View attachment 03103742096_1.jpg


----------



## yooper420 (Jan 11, 2015)

Have been using a wireless one for a couple of years now. Sending unit is in my grow room in my garage, receiver in the house, about 80-90 feet away. El cheapo unit, no name on it. Think it was $20-$25.


----------



## 000StankDank000 (Jan 11, 2015)

Hacker man your talking my langue I need THAT! Where can I buy it.
Yooper you got a name or link thanks


----------



## Hackerman (Jan 11, 2015)

I bought mine direct from Oregon Scientific...

http://www.oregonscientificstore.co...one-Home-Climate-Control-Weather-Station.data

Look online for coupons. I think I got $10 off my first order.


----------



## 000StankDank000 (Jan 11, 2015)

View attachment ImageUploadedByTapatalk1421009301.668841.jpg

What do you guys think this means? Low battery? 
Smash with hammer


----------



## zem (Jan 11, 2015)

i use the old type with mechanical needle, seems to work for ages, still operating flawlessly since well over 10 years


----------



## Hackerman (Jan 11, 2015)

The Lo probably means that the actual reading is below what the unit is capable of displaying.

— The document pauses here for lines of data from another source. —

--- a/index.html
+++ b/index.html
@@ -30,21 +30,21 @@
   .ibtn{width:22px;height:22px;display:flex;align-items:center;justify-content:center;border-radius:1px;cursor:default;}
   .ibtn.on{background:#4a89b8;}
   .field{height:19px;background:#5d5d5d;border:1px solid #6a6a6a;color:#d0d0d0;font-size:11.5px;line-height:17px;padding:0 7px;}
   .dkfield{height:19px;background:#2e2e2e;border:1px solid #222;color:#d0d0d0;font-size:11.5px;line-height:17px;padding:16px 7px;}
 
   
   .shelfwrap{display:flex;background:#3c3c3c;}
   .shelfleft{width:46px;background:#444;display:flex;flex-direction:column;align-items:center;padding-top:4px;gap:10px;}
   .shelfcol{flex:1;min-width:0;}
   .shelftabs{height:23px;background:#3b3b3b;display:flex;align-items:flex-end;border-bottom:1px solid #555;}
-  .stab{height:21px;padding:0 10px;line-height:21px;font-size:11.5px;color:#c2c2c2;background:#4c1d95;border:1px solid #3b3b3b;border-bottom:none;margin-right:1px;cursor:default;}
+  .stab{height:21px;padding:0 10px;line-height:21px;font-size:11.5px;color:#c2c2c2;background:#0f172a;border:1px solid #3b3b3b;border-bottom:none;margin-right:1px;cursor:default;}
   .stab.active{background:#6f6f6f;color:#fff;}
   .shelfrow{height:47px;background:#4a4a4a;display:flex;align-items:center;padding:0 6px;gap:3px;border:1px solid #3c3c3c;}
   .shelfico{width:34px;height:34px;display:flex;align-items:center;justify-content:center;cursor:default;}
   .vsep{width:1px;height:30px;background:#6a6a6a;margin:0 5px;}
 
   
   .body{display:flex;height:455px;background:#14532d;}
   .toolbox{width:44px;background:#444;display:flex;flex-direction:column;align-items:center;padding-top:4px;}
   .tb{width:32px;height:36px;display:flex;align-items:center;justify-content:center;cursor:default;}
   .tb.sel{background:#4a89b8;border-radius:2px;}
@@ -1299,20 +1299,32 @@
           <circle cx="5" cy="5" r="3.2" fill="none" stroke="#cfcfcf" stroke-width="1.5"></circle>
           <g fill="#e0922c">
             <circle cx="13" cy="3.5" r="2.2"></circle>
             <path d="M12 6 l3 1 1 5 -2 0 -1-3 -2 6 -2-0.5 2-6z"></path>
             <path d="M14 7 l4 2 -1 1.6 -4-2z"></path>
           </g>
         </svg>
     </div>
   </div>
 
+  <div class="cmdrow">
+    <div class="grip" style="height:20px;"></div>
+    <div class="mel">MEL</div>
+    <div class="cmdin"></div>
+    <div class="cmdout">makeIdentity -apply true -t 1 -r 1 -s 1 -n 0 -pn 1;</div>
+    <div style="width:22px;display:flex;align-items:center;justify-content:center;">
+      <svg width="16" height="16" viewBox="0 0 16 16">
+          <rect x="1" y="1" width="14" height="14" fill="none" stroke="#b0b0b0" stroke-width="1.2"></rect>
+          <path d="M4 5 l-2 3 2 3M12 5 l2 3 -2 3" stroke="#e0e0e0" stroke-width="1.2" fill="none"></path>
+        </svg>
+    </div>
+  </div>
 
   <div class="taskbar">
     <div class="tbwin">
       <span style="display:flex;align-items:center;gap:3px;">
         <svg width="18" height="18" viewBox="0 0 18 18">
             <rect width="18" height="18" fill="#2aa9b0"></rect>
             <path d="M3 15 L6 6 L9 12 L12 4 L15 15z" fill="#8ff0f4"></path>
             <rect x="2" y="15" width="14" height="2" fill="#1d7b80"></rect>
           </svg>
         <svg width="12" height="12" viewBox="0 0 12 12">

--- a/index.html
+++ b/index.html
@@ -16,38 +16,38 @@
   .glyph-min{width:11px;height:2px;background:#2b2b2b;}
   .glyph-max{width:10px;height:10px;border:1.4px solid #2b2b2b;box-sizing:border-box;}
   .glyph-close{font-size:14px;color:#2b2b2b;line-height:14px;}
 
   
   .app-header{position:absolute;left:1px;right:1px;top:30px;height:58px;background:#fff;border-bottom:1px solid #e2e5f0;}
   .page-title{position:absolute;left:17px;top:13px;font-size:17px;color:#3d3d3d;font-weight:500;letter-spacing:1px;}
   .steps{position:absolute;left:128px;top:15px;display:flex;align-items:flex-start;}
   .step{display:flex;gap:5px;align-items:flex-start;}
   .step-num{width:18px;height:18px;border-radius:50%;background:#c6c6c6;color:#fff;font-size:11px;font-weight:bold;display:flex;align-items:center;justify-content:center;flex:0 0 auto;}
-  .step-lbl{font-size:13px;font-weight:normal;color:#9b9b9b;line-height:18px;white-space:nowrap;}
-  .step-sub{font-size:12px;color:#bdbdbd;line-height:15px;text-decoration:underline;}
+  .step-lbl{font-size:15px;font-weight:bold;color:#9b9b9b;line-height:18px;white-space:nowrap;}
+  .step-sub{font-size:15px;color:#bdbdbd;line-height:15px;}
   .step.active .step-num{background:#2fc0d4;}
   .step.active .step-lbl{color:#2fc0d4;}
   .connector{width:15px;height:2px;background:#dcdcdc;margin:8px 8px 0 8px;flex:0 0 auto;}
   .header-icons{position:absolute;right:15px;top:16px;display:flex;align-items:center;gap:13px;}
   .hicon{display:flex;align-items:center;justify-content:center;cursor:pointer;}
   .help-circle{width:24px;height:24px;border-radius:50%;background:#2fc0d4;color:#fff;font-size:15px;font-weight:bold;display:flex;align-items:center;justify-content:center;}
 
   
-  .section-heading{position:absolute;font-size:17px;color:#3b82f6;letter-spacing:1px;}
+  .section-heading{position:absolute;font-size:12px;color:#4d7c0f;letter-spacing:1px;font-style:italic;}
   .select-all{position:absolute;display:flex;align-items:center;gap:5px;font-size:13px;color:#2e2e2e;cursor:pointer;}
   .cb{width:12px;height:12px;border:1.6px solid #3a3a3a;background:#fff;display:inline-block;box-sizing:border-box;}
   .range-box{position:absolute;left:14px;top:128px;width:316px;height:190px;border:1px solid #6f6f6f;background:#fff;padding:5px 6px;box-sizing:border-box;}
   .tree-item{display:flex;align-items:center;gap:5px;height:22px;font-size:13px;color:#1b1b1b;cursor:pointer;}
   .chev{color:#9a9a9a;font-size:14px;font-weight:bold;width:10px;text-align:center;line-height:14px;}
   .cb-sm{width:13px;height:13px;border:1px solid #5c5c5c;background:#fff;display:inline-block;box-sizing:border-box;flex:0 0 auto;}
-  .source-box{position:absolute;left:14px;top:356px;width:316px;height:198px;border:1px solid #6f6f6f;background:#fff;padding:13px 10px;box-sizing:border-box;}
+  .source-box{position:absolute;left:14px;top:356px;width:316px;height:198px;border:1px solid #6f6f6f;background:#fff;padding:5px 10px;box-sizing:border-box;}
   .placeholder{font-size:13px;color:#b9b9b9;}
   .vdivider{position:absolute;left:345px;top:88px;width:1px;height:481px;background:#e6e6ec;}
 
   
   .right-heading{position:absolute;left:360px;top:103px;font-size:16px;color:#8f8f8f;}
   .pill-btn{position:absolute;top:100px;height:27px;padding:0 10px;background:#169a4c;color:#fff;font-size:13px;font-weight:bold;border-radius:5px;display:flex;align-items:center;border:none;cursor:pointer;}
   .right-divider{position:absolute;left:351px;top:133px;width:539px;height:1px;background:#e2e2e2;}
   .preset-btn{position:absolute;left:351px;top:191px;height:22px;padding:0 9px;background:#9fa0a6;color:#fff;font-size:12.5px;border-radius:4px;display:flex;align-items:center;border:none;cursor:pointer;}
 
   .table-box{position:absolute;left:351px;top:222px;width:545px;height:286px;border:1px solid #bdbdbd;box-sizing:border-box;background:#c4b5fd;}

This OS does it on the humidity reading if it goes below 24%. It was the only thing I didn't like about it. Below 24% and it just reads LL.

However, yours reads it on the temperature and I doubt the temp is below what it displays.

My guess is that the remote unit(s) have a dead (or low) battery.


----------



## Hackerman (Jan 11, 2015)

II was reading up on that model. It's a 313BC. It has a freeze alarm so the LO might have something to do with that.

Where are the remote transmitters?


----------



## 000StankDank000 (Jan 11, 2015)

It will be reading 77F then just go to LO


----------



## Hackerman (Jan 11, 2015)

Have you replaced the batteries in the remote transmitters lately?


----------



## The Hemp Goddess (Jan 12, 2015)

Generally the LO means the lowest temp the thermometer got to so you can watch the highs and lows in your space.  A lot of people in the mountains use these so they can monitor low temps in their well houses and know when to add auxiliary heat.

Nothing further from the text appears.